Nekritz was born and raised in Wichita, Kansas. She currently resides in Northbrook, Illinois, with her husband, Barry.

Issues 

Representative Nekritz co-sponsored SB-1; a plan that amended state employee pension plans by drastically reducing the constitutionally protected benefits of Illinois state employees in retirement. The Illinois Supreme Court ultimately found these legislative changes to be unconstitutional.

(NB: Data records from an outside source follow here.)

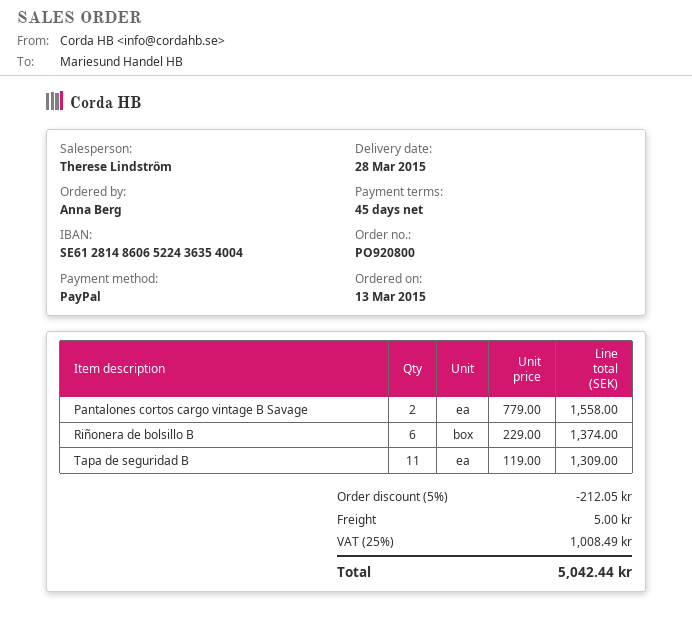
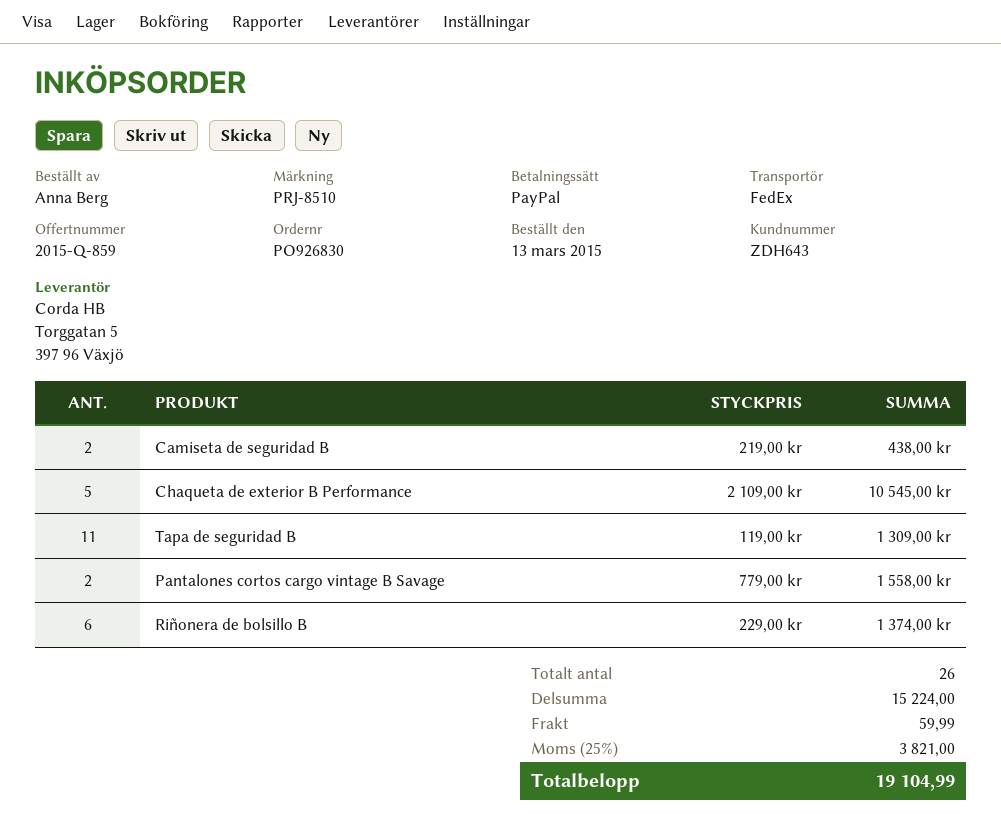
order number: PO920800 -> PO926830
Camiseta de seguridad B: none -> 2 x 219.00 = 438.00
Chaqueta de exterior B Performance: none -> 5 x 2109.00 = 10545.00
discount: 5% = 212.05 -> none
shipping: 5.00 -> 59.99
tax: 25% = 1008.49 -> 25% = 3821.00
total: 5042.44 -> 19104.99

As the Illinois Supreme Court ruling stated: "These modifications to pension benefits unquestionably diminish the value of the retirement annuities the members…were promised when they joined the pension system. Accordingly, based on the plain language of the Act, these annuity-reducing provisions contravene the pension protection clause's absolute prohibition against diminishment of pension benefits and exceed the General Assembly's authority."

High-speed rail
Nekritz is the Chair of the Midwest Interstate Passenger Rail Commission and advocates building numerous high-speed rail lines in Illinois, including one from Chicago to Detroit. See written testimony before the Rail Subcommittee of the U.S. House Transportation & Infrastructure Committee April 20, 2010 (pdf).

Retirement Announced
On June 16, 2017, Nekritz announced that she will not be seeking re-election to her position. On October 3, 2017, Nekritz was replaced by Jonathan Carroll.

References

External links
Representative Elaine Nekritz (D) 57th District Illinois General Assembly
By session: 98th, 97th, 96th, 95th, 94th, 93rd
State Representative Elaine Nekritz constituency site
 
Rep. Elaine Nekritz at Illinois House Democrats
2012 candidate questionnaire at the Daily Herald (Arlington Heights)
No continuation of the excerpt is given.